FINANCIAL TIMES MAY 24/MAY 25 2008 HOUSE & HOME



Puglia’s stone farmhouses are half the price of similar Tuscan properties, reports Nicola Venning

There are many reasons to visit the heel of Italy ’s boot — the flat, rural region that is located between the Adriatic and the Ionian seas known as Puglia . But none are as enticing as its hundreds of traditional Italian stone farmhouses, called masseria.

“I love the stone and the way they are built”, says John Taylor, a London financier who spent two years looking for a holiday home in the region with his wife Emma. “Everything is handmade: the cornicing, the fireplaces. The walls are half a metre thick”.

The area, particularly northern Puglia around Alberobello, is well known for its trullj — round homes with cone shaped roofs, but Taylor, who grew up with traditional stone-walled farmhouses in his native Austria, was intent on finding a similar property for his second home.

Though the market for standard properties has slowed — “it’s quite flat at the moment,” says Kamran Mishahi of the Apulia estate agency — it is a different story for period homes at the upper end.

“Demand for masserie is outstripping supply”, says Nigel Wilson, who runs Puglia Estates, a company that specialises in restoring masseria and 16th century palazzos. He estimates that prices for these traditional homes have doubled in the past three years.
“The Salentine Peninsula [in Puglia ], south of Lecce , is the bit that has really taken off,” says Wilson , because of the beaches and the historic city centres.” A one-bedroom apartment in a converted palazzo would, Wilson estimates, start from €175,000. A restored four- or five-bedroom masseria with two acres start from €800,000.

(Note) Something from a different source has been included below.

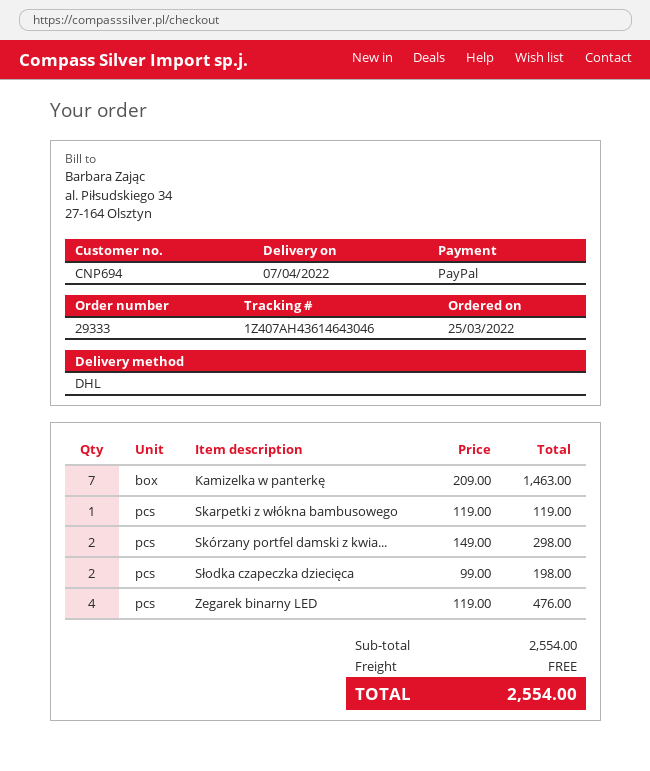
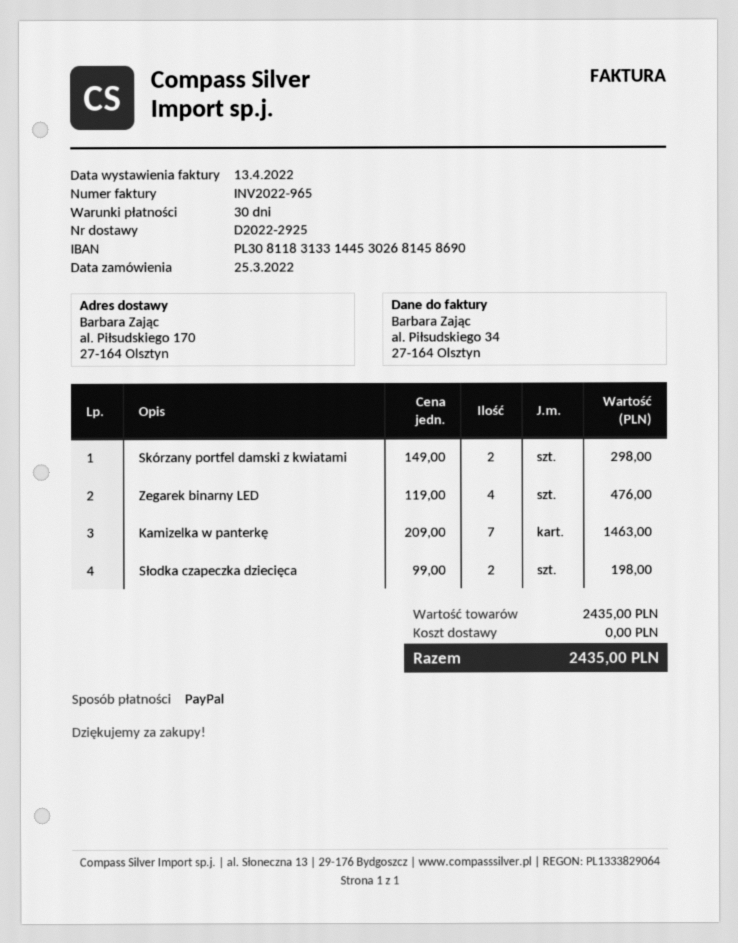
Skarpetki z włókna bambusowego: 1 x 119.00 = 119.00 -> none
subtotal: 2554.00 -> 2435.00
total: 2554.00 -> 2435.00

Masseria are traditional one-storey farmhouses built around a courtyard with cloisters. Roman in style, they are reminiscent of square colonnaded fortress homes, Nowadays, workers’ rooms have been turned into living rooms with vaulted round stone ceilings and impressive handmade fireplaces; stables are bedrooms with stylish ensuite bathrooms and courtyards tinkle with fountains shadowed by fragrant lemon trees.

Frustrated by the lack of supply and the size of some of the masseria (which are often turned into hotels), the Taylors paid €720,000 to have theirs built from local pietra leccese, (white limestone) and carparo (honey limestone). Their elegant home, from Landscape Properties, is almost finished.

Achieving this simplicity was not easy. “There were only about 50 stone masons left in the area,” says Francesco Carlucci, managing director of Landscape Properties. Highly skilled 70-year-old masons have been brought out of retirement to carve the stone and train up younger craftsmen.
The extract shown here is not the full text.